== Segment start ==

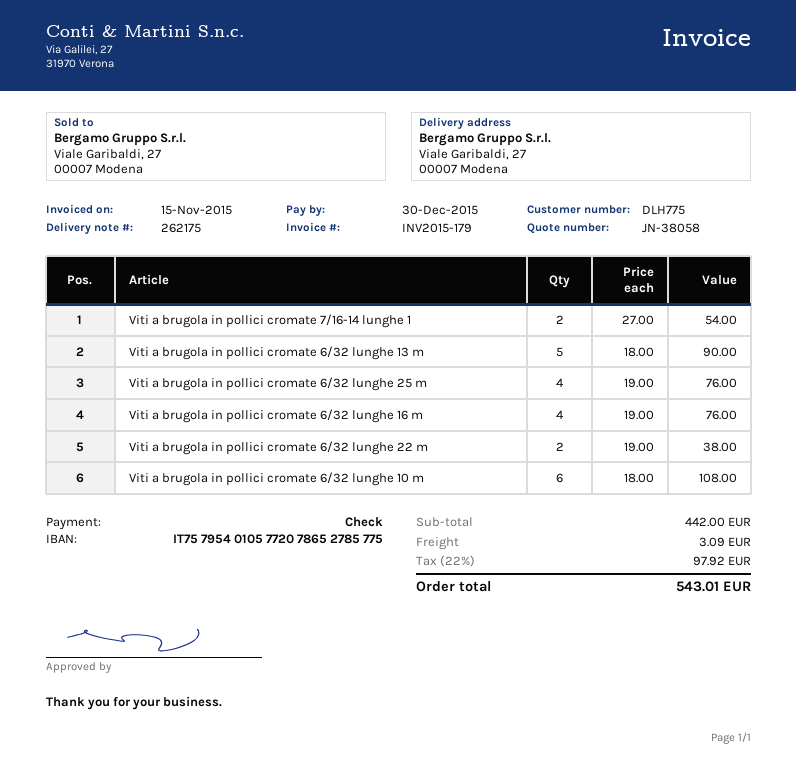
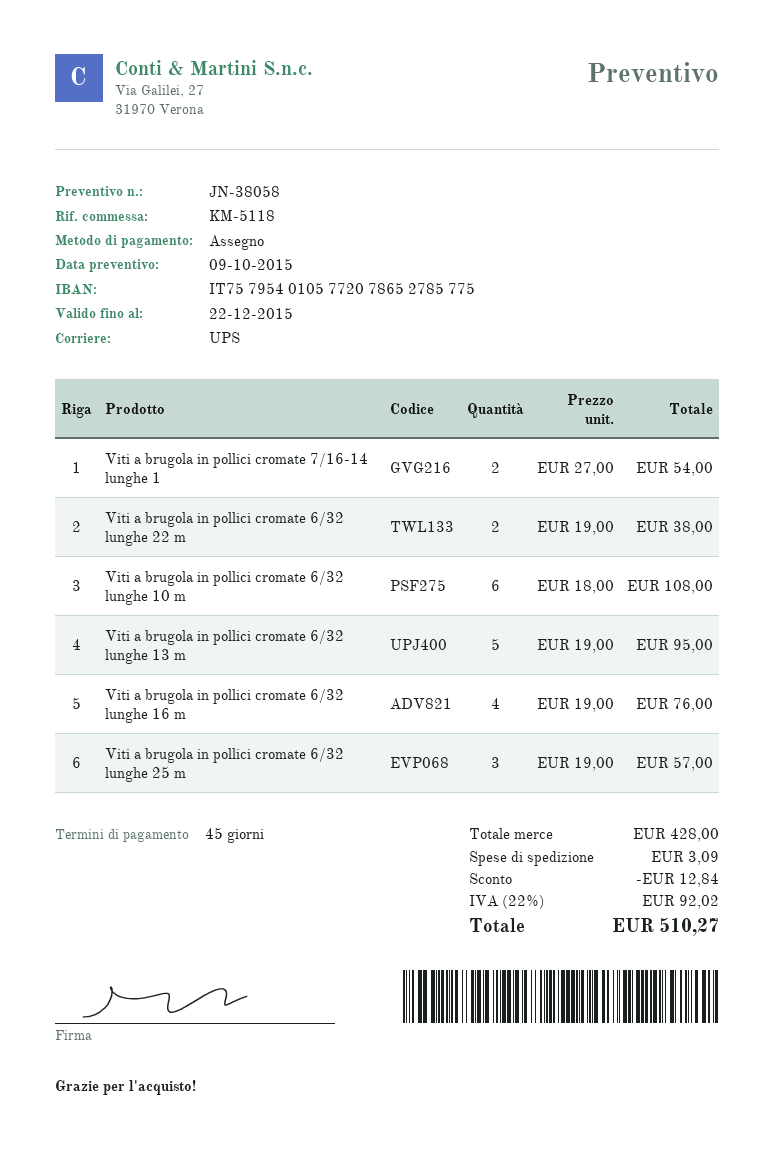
Viti a brugola in pollici cromate 6/32 lunghe 13 m: 5 x 18.00 = 90.00 -> 5 x 19.00 = 95.00
Viti a brugola in pollici cromate 6/32 lunghe 25 m: 4 x 19.00 = 76.00 -> 3 x 19.00 = 57.00
subtotal: 442.00 -> 428.00
discount: none -> 12.84
tax: 22% = 97.92 -> 22% = 92.02
total: 543.01 -> 510.27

== Segment end ==

• EXERCISE PROMPT: In the listing above, how many lines include the word "Viti"? Answer with the number and nothing more.

• ANSWER TO THIS EXERCISE: 2